Bijeenkomst 4: Diversiteit en COVID-19
Turkse, Marokkaanse en Surinaamse Amsterdammers niet vaker besmet met coronavirus
Amsterdammers van Turkse, Surinaamse of Marokkaanse afkomst zijn niet vaker besmet geweest met het coronavirus dan Amsterdammers zonder migratieachtergrond. Het Amsterdam UMC, de GGD Amsterdam en expertisecentrum Pharos hebben nu gekeken naar de aanwezigheid van antistoffen in het bloed van 2500 Amsterdammers van verschillende komaf.
Alleen bij Ghanezen lag het percentage besmettingen hoger. Het onderzoek geeft geen antwoord op de vraag of niet-westerse migranten vaker ernstig ziek worden van het coronavirus.
De mensen die zijn onderzocht doen mee aan het zogenoemde HELIUS-project, licht hoogleraar public health aan het Amsterdam UMC Karien Stronks toe. Dat is een langjarig gezondheidsonderzoek onder 25.000 Amsterdammers van Surinaamse, Turkse, Marokkaanse, Ghanese en Nederlandse afkomst.
Verschillende onderzoeken
Dit is een van de eerste onderzoeken naar de gezondheidseffecten van het coronavirus bij verschillende bevolkingsgroepen. Eerder bleek uit een analyse van de sterftecijfers door het CBS dat er in Nederland een lichte oververtegenwoordiging is onder migranten.
Het onderzoek dat nu is gepubliceerd zegt niets over het ziekteverloop bij mensen. Het liep tot begin oktober en omvatte de eerste en het begin van de tweede golf corona-besmettingen.
De Amsterdamse GGD constateerde in juni in eerder onderzoek dat niet-westerse migranten vaker met covid-19 in het ziekenhuis terechtkomen. Onder hen waren opmerkelijk veel Ghanezen. Om te kunnen bepalen hoe dat komt is nader onderzoek nodig, denkt Maria Prins, hoogleraar en hoofd infectieonderzoek en preventie bij de GGD in Amsterdam.
Bij mensen van Turkse, Marokkaanse of Surinaamse afkomst is het percentage antistoffen tegen het coronavirus in het bloed vergelijkbaar met mensen zonder migratieachtergrond: zo’n 5 tot 7 procent. Maar bij Ghanezen heeft zo’n 25 procent antistoffen tegen het virus.
Opvallend is dat deze groep in het onderzoek aangaf de besmetting vaak niet op te merken, doordat men geen klachten merkt. Volgens de onderzoekers zijn mensen met een Ghanese achtergrond goed op de hoogte van de gedragsregels en leven ze die ook goed na.
Veel kleine baantjes
Volgens Charles Agyemang, hoogleraar migratie en gezondheid aan het Amsterdam UMC, zelf van Ghanese afkomst, heeft het hoge aantal besmettingen waarschijnlijk te maken met hun werk. Ze hebben vaker dan anderen veel kleine baantjes. Zij werken bijvoorbeeld als schoonmaker op Schiphol, in het ziekenhuis of bij mensen thuis. Daardoor kunnen ze zichzelf lastiger beschermen.

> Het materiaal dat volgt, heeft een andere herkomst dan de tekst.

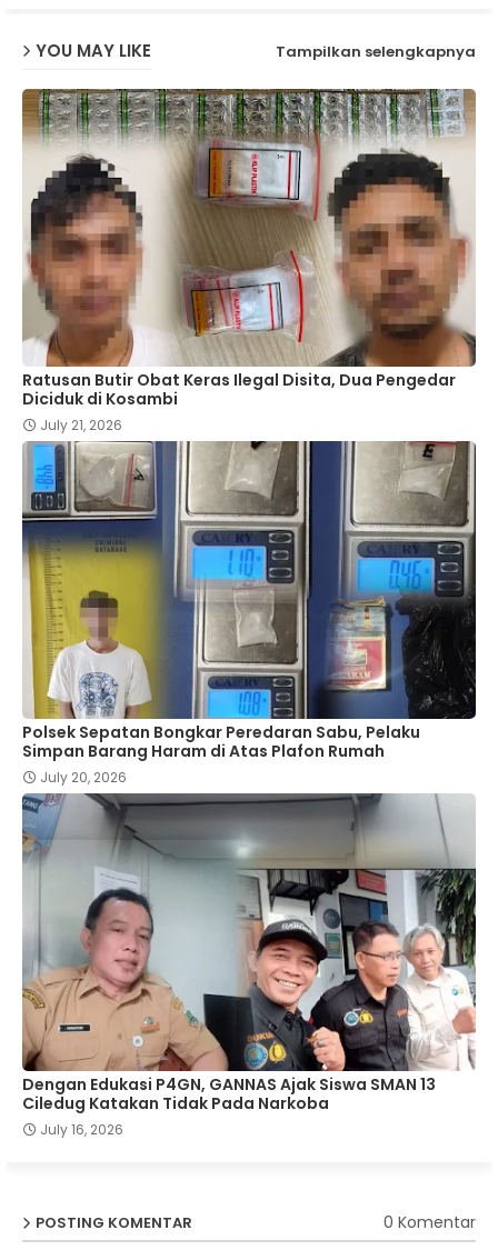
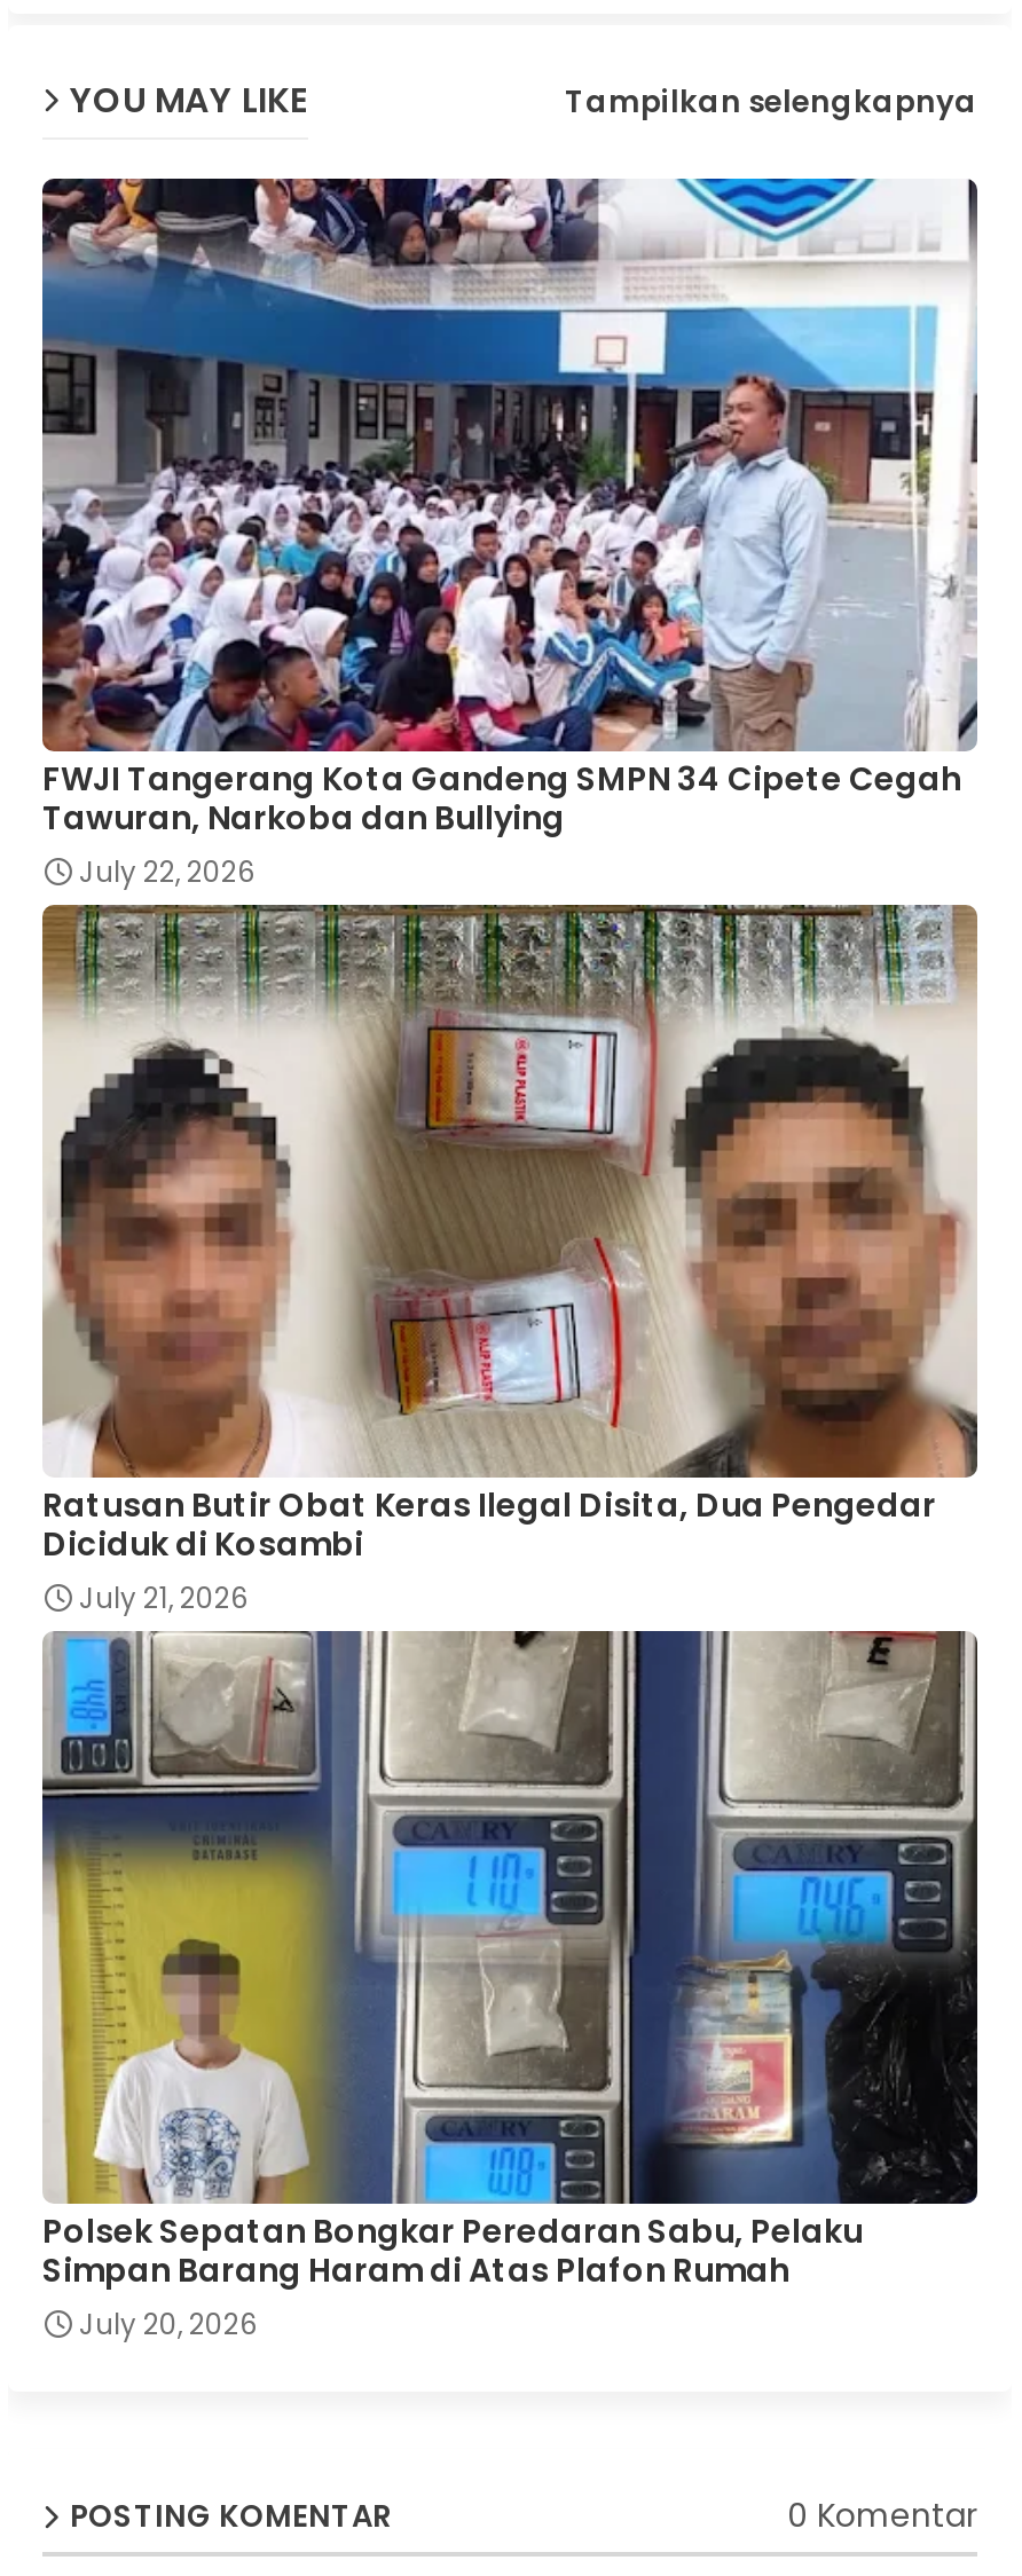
none -> [40,176,980,891] [image] | FWJI Tangerang Kota Gandeng SMPN 34 Cipete Cegah | Tawuran, Narkoba dan Bullying | July 22, 2026
moved [20,86,477,787] -> [38,898,980,2343]: [image] | Ratusan Butir Obat Keras Ilegal Disita, Dua Pengedar | Diciduk di Kosambi | July 21, 2026 | Polsek Sepatan Bongkar Peredaran Sabu, Pelaku | Simpan Barang Haram di Atas Plafon Rumah | July 20, 2026
[22,792,477,1139] [image] | Dengan Edukasi P4GN, GANNAS Ajak Siswa SMAN 13 | Ciledug Katakan Tidak Pada Narkoba | July 16, 2026 -> none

Er zijn ook fysieke factoren die kunnen meespelen, zegt Agyemang.”In Afrika slaat de ziekte veel minder hard toe dan in veel westerse landen. Dat kan te maken hebben met het gestel van mensen met een Afrikaanse achtergrond.”
De uitkomst van het onderzoek laat zien dat er misschien andere richtlijnen moeten komen voor Ghanezen voor het testen. Als ze geen symptomen hebben, laten ze zich immers minder testen. De GGD in Amsterdam werkt nu na aan een aparte aanpak voor deze bevolkingsgroep.